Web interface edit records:
=-=-=-=-=
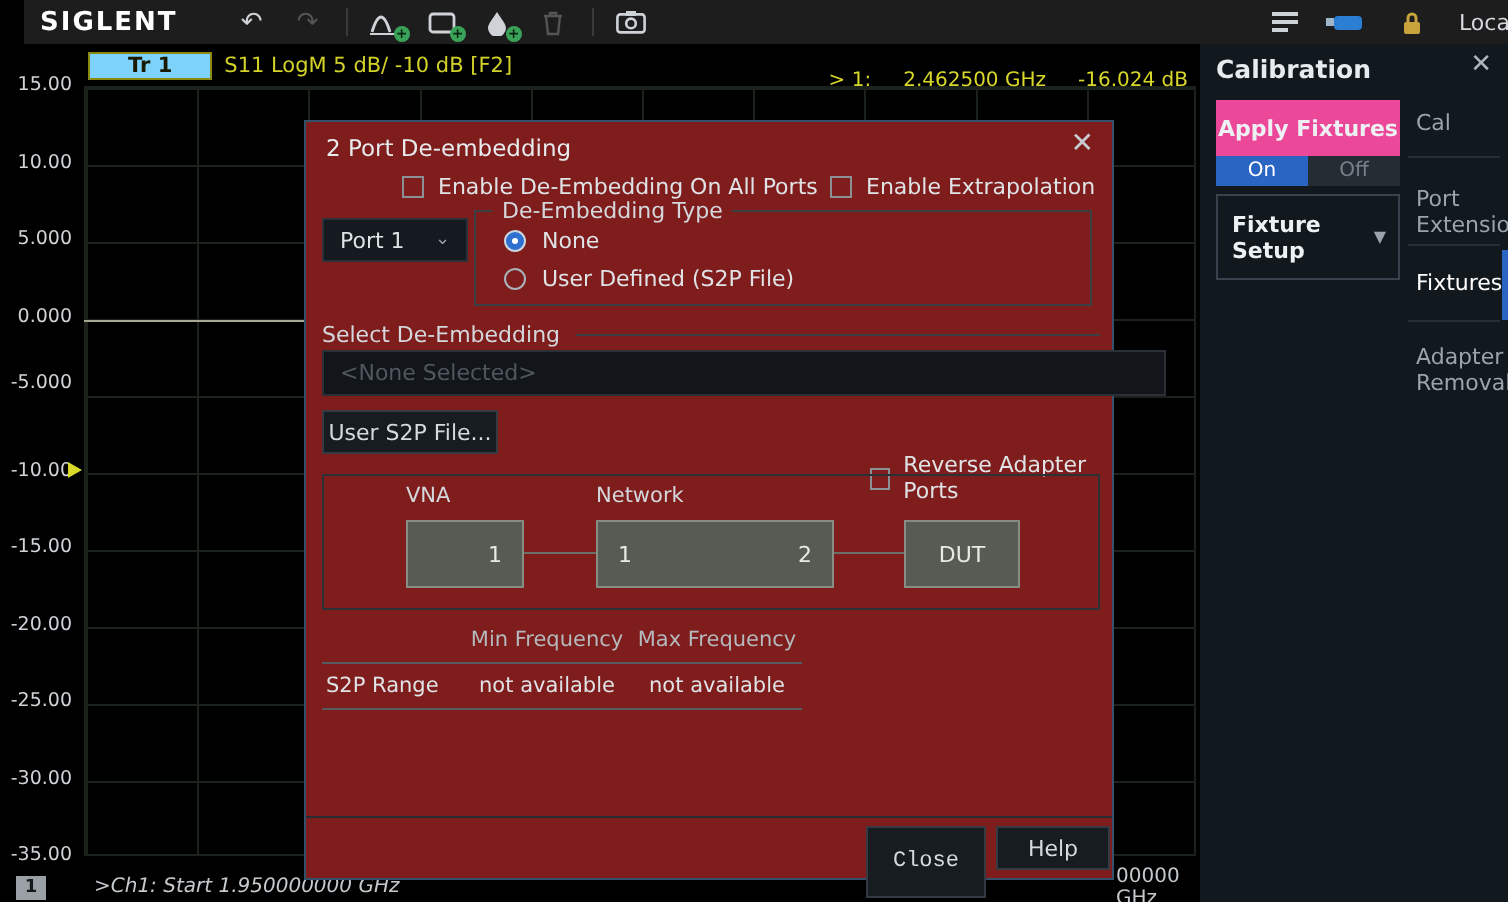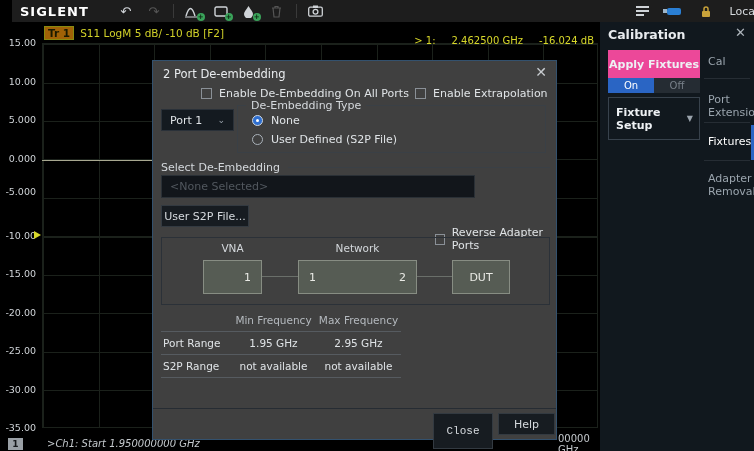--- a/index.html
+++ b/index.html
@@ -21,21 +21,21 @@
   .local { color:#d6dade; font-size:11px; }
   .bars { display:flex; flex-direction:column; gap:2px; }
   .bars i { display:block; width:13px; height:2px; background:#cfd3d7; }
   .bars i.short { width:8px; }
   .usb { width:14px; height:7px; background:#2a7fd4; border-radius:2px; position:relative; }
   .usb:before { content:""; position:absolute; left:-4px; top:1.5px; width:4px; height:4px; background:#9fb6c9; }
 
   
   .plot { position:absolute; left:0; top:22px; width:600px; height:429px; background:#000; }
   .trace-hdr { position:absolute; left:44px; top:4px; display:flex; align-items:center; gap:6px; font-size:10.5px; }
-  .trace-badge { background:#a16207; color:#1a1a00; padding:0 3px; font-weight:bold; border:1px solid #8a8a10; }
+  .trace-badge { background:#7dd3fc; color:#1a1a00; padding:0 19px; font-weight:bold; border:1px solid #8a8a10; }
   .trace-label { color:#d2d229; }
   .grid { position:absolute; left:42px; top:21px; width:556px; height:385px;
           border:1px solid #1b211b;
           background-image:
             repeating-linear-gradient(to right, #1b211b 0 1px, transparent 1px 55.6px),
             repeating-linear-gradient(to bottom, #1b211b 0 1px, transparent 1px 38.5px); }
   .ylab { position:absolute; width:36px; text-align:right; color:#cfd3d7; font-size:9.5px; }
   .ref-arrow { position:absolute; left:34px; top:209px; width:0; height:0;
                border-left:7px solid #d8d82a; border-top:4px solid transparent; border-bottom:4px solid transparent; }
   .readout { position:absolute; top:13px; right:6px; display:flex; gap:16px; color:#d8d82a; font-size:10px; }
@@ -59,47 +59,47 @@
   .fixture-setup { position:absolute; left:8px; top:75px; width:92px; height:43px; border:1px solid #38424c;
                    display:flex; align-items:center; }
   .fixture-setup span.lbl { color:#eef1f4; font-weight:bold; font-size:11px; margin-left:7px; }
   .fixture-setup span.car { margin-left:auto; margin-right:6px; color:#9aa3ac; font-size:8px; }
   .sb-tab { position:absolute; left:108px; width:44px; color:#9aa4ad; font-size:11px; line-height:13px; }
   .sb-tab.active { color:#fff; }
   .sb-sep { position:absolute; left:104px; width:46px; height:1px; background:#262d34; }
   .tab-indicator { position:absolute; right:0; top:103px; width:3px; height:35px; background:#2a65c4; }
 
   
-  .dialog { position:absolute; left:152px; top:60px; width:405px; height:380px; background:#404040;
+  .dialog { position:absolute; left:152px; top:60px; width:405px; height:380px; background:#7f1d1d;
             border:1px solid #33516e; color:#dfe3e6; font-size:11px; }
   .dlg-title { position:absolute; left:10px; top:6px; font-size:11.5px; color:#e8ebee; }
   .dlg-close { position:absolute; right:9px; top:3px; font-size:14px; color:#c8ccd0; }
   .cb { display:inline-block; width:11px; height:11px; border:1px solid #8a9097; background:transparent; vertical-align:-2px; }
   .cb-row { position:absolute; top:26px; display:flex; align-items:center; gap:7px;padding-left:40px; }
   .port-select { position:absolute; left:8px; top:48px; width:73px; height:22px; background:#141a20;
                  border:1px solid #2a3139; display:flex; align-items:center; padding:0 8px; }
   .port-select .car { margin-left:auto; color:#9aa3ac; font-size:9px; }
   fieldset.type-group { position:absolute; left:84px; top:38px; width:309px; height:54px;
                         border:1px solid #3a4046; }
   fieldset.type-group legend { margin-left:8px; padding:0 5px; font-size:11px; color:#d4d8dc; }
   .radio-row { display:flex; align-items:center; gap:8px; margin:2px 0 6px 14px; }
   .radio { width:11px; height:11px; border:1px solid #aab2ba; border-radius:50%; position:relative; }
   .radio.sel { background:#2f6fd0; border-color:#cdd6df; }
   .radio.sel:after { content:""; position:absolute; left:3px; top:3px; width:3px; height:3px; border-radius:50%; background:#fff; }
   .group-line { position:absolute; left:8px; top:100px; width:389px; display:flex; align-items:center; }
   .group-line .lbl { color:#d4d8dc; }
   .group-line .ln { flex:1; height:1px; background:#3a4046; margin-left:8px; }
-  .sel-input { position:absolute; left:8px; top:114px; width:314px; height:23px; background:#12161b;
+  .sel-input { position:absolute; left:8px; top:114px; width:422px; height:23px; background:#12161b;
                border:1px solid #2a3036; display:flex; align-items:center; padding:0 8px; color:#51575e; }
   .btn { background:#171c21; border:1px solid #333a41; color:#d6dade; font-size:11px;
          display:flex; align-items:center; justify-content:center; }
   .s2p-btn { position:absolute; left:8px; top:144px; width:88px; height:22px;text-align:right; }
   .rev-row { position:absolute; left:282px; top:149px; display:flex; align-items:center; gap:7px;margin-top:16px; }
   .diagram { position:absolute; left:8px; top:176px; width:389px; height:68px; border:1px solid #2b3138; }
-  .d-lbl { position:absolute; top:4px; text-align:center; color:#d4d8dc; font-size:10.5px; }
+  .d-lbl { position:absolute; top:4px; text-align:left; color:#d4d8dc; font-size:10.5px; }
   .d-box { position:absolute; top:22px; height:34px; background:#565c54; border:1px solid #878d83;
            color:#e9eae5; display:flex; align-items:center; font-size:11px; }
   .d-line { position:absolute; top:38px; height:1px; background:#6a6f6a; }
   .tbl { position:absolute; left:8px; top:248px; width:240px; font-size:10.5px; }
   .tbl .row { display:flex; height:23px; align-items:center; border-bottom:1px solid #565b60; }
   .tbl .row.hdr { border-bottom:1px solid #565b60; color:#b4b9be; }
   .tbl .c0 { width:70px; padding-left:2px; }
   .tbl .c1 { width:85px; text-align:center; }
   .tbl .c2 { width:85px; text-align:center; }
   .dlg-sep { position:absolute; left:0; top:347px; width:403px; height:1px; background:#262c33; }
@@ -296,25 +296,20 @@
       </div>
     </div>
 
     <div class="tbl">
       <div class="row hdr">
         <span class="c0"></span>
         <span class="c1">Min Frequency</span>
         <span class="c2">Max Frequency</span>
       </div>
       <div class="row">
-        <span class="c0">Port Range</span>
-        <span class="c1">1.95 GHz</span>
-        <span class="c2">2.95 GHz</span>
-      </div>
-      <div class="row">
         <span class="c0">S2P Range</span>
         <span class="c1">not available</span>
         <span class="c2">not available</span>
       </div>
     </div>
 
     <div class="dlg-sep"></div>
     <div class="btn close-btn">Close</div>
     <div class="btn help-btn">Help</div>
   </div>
=-=-=-=-=
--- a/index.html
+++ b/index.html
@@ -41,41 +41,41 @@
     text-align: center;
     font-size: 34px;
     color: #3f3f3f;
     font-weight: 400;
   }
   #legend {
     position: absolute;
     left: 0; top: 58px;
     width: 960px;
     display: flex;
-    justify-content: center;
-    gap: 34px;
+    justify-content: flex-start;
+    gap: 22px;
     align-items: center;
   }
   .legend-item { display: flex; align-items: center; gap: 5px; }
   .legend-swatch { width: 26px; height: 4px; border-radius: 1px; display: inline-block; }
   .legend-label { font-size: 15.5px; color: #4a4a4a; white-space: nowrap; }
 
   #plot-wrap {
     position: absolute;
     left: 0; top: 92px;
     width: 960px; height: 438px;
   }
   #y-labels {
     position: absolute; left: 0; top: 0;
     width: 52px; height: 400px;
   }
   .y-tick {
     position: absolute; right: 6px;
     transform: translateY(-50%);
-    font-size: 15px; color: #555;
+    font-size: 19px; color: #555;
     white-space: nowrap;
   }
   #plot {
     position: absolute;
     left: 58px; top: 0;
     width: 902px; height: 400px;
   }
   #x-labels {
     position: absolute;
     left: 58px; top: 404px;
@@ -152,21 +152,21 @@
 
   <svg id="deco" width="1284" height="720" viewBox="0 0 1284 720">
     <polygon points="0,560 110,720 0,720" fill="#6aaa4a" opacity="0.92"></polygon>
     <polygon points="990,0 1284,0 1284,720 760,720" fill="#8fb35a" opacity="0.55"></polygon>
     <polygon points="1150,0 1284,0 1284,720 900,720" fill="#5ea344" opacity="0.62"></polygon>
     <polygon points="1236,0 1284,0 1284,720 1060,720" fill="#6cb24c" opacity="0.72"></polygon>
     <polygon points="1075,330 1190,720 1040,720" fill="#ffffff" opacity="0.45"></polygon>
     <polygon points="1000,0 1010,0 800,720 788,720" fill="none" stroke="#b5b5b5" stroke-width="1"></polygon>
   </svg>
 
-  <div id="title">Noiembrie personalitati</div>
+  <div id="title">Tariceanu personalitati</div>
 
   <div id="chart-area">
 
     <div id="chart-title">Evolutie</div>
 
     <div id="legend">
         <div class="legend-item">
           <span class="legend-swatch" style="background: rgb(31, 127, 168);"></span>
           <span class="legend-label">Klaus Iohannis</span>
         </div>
=-=-=-=-=
EXERCISE GOAL: Your answer should consist of each line of the data above in which the word "white" occurs.

RESULT:
   .legend-label { font-size: 15.5px; color: #4a4a4a; white-space: nowrap; }
     white-space: nowrap;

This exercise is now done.